What is being asked =
Find each line of the material below in which the word "position" occurs, and return it.

Extracted information =
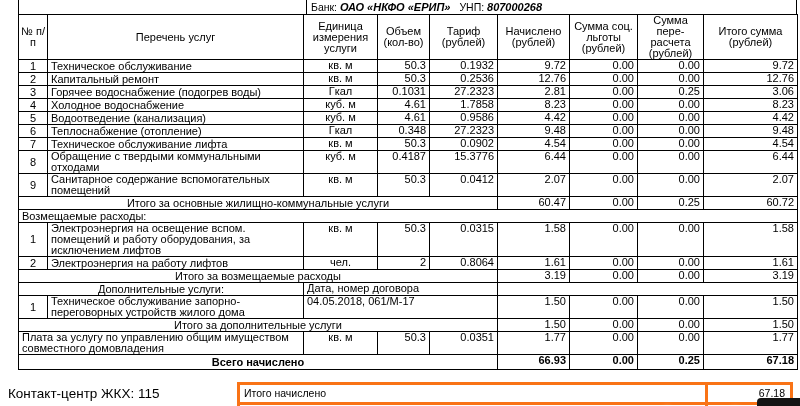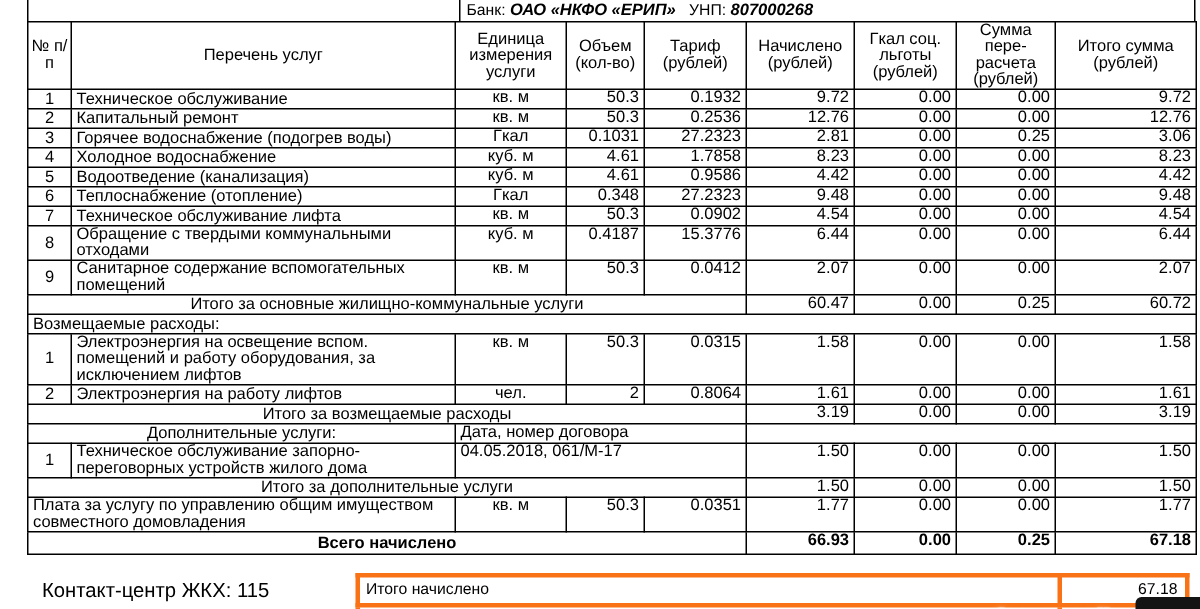--- a/index.html
+++ b/index.html
@@ -89,7 +89,7 @@
         <th>Объем (кол-во)</th>
         <th>Тариф (рублей)</th>
         <th>Начислено (рублей)</th>
-        <th>Гкал соц. льготы (рублей)</th>
+        <th>Сумма соц. льготы (рублей)</th>
         <th>Сумма пере-расчета (рублей)</th>
         <th>Итого сумма (рублей)</th>
       </tr>

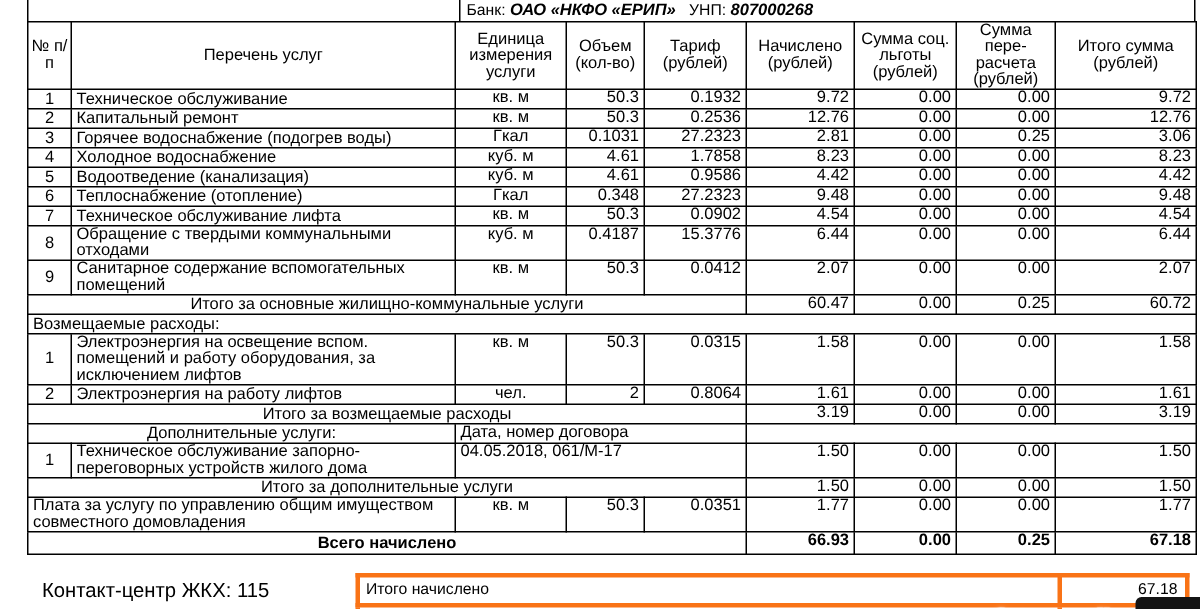--- a/index.html
+++ b/index.html
@@ -44,7 +44,7 @@
   td.bt-label{text-align:left;padding:0 2px 0 4px;}
   td.bt-value{text-align:right;padding-right:5px;}
   
-  .contact{position:absolute;left:28px;top:376px;font-size:13.5px;line-height:16px;white-space:nowrap;}
+  .contact{position:absolute;left:8px;top:376px;font-size:13.5px;line-height:16px;white-space:nowrap;}
   
   .watermark{
     position:absolute;left:664px;top:374px;z-index:4;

Your solution =
-  .contact{position:absolute;left:28px;top:376px;font-size:13.5px;line-height:16px;white-space:nowrap;}
+  .contact{position:absolute;left:8px;top:376px;font-size:13.5px;line-height:16px;white-space:nowrap;}
     position:absolute;left:664px;top:374px;z-index:4;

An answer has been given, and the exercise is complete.